Tommy Wiseau e “O quarto”
Um dos grandes mistérios deste nosso século (se não o maior dentre todos) é: quem é Tommy Wiseau?
Esta singularíssima figura, que ninguém sabe de onde veio, impressiona a cultura popular há anos, seja por seu sotaque insólito, suas vestimentas peculiares, sua relutância em compartilhar detalhes de sua vida pessoal ou (o ponto que mais se destaca entre os outros) sua insistência em dirigir e atuar em filmes, mesmo não tendo qualquer aptidão para tal. Entretanto, sua presença continua a atrair fãs cada vez mais entusiasmados e sinceros, ávidos para contemplar em primeira mão seus próximos trabalhos criativos.

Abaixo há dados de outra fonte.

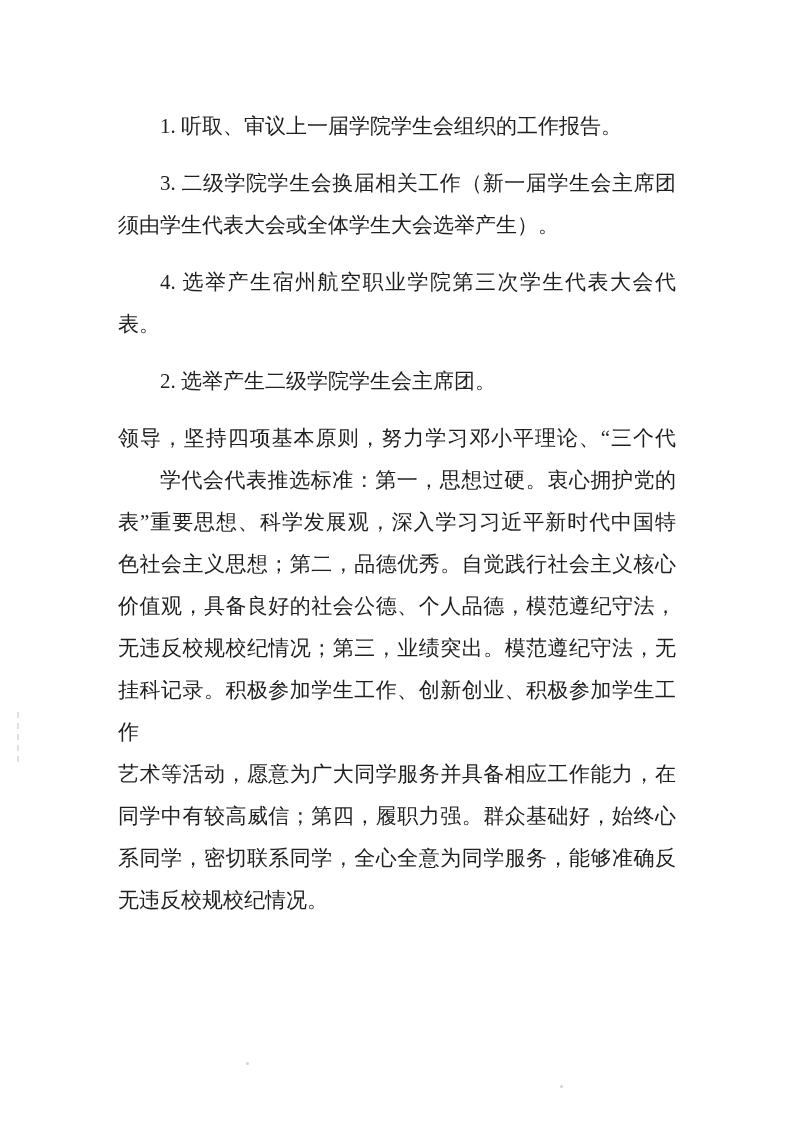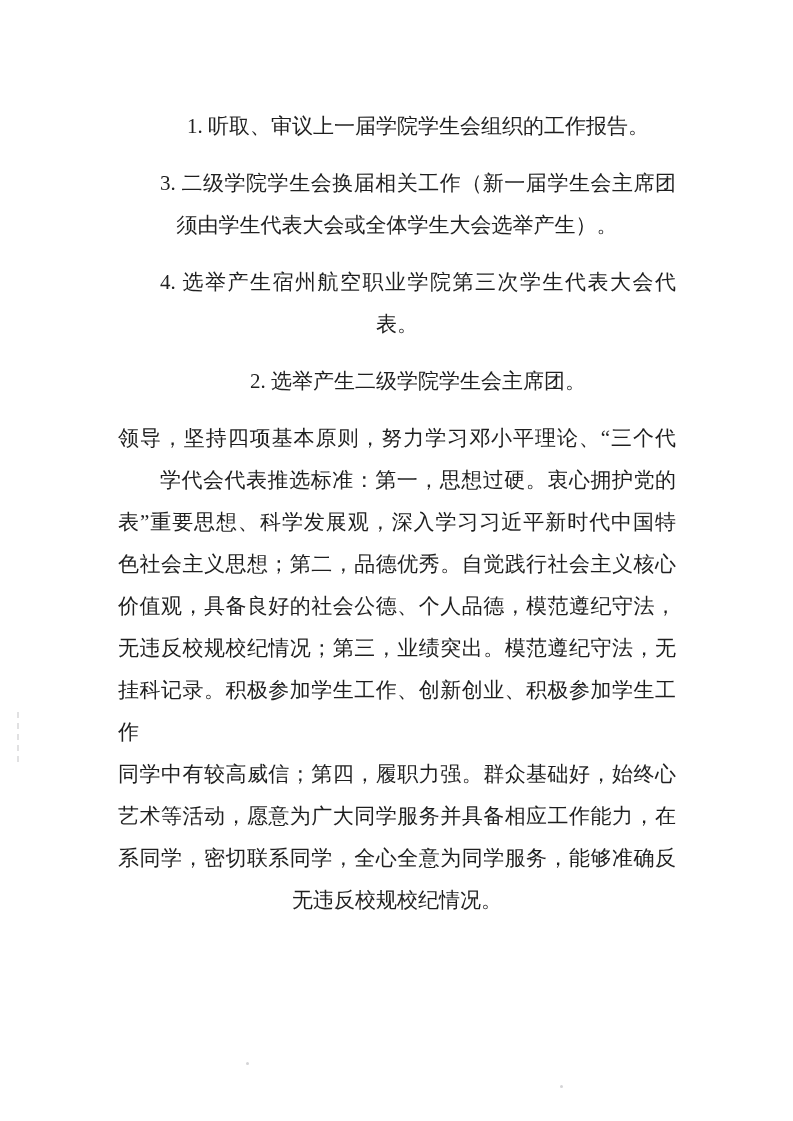"1. 听取、审议上一届学院学生会组织的工作报告。" .line { text-align: center -> left }
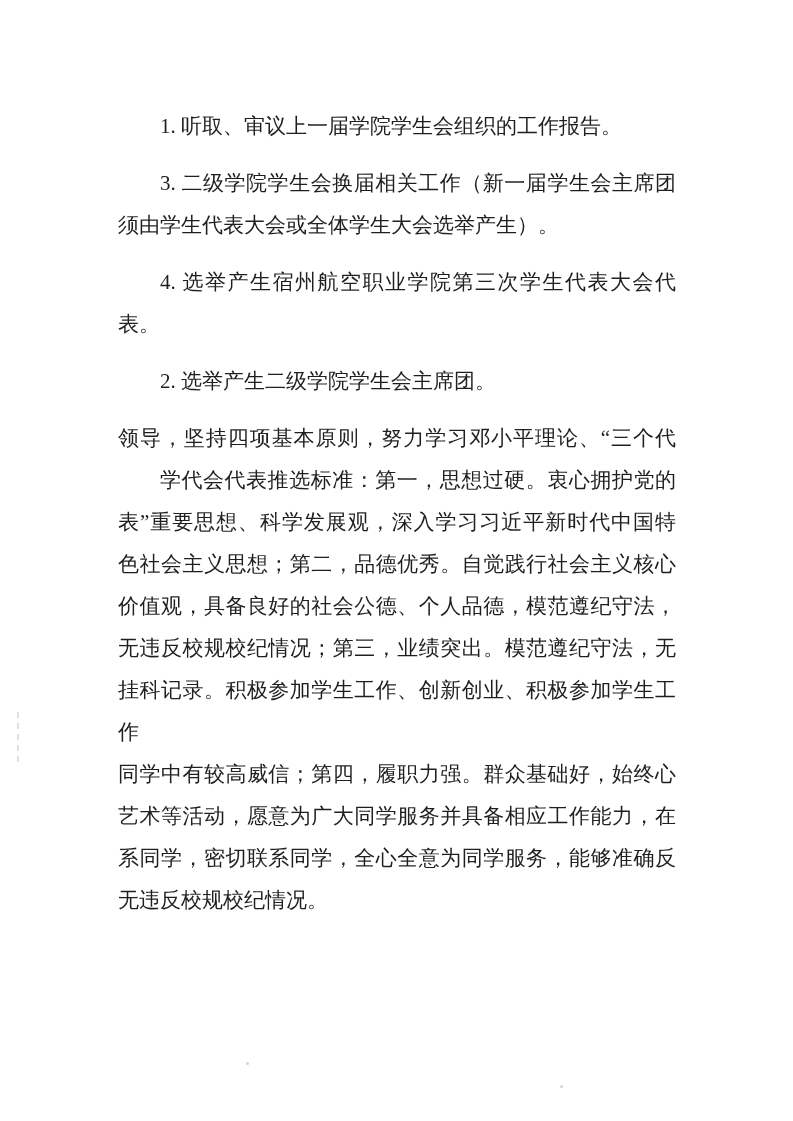"同学中有较高威信；第四，履职力强。群众基础好，始终心" div.line { order: before "艺术等活动，愿意为广大同学服务并具备相应工作能力，在" -> after "艺术等活动，愿意为广大同学服务并具备相应工作能力，在" }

Digam o que quiserem do Sr. Wiseau, é inegável que ele tem um certo grau de carisma, e sabe cativar a atenção de sua audiência com seu charme outré – é exatamente sua inépcia em interagir que o torna tão singular ante os olhos do público. Sua insistência em querer fazer filmes mesmo não tendo nenhum know-how é quase que remanescente de Ed Wood, e em ambos os casos, é deveras louvável tal insistência num sonho – mesmo que o resultado final seja ruim, antes entrar para a História com um filme ruim do que com filme nenhum. Pelo menos em meu caso, adoraria que mais pessoas não hesitassem em perseguir seus sonhos, pois o máximo que pode acontecer é elas aprenderem com seus erros e continuarem se aprimorando até que consigam fazer produtos melhores – e há várias outras pessoas que, como eu, apreciam filmes ruins, então teríamos muito material a degustar. Vejam a mim: não dei eu próprio a cara a tapas ao publicar minha noveleta em 2016?
Enfim – não é à toa que o Sr. Wiseau é conhecido por dirigir aquele que é considerado o “‘Cidadão Kane’ dos filmes ruins”, sua “obra-prima” de 2003 “O quarto”. Conquanto Wiseau tente justificar-se que O quarto foi concebido como uma “paródia” de “humor negro”, há vários indícios que provam o contrário, como vê-se no excelente livro de um dos atores do filme, Greg Sestero, “O artista do desastre”; entretanto, deixarei que o leitor faça suas próprias conjecturas.
O enredo, à primeira vista, é algo dentro dos padrões de um filme de drama típico; chega até a ser um chavão. O amigável banqueiro Johnny (interpretado, como não devia deixar de ser, pelo próprio Sr. Wiseau) é manipulado sob os panos por sua ardilosa noiva Lisa, que sem grandes explicações de sua motivação tenta seduzir o melhor amigo de Johnny, Mark. Acrescente a esta história sem nada de especial diálogos incôngruos, personagens que aparecem e desaparecem num passe de mágica, a atuação bizarra e desconectada de qualquer parte deste plano terreno do Sr. Wiseau e a sequência mais peculiarmente encantadora de Johnny e seus amigos jogando futebol americano vestindo paletós, e o resultado é a elucubração mais insana a ser exibida numa tela.
Há quem suspeite que o Sr. Wiseau sofra de problemas mentais (ele próprio já confirmou ter sofrido um acidente de carro e ficado em coma), outros acham que não passa de um charlatão; mas eu creio que ele possui uma certa noção do que está fazendo. Talvez seja ele um gênio da autoparódia, que sabe como chamar a atenção dos outros exatamente sendo estranho. Por mais estranho que seja, ao menos não está fazendo mal a ninguém no processo; em verdade, seu otimismo em face da vida é quase que contagiante, e de uma forma ou outra é um exemplo de superação. Um exemplo deveras distorcido, é verdade, mas ainda o é.
Não nos percamos em especulações sobre o passado do Sr. Wiseau ou sua vida pessoal; apenas apreciemos seus trabalhos (ironicamente ou não), seja por diversão ou mesmo por mera curiosidade, pois podemos nos satisfazer tanto por um quanto por outro, e nos lembremos de uma de suas falas mais bizarramente bonitas de “O quarto”:
“Se as pessoas soubessem como se amar, o mundo seria um lugar melhor de se viver.”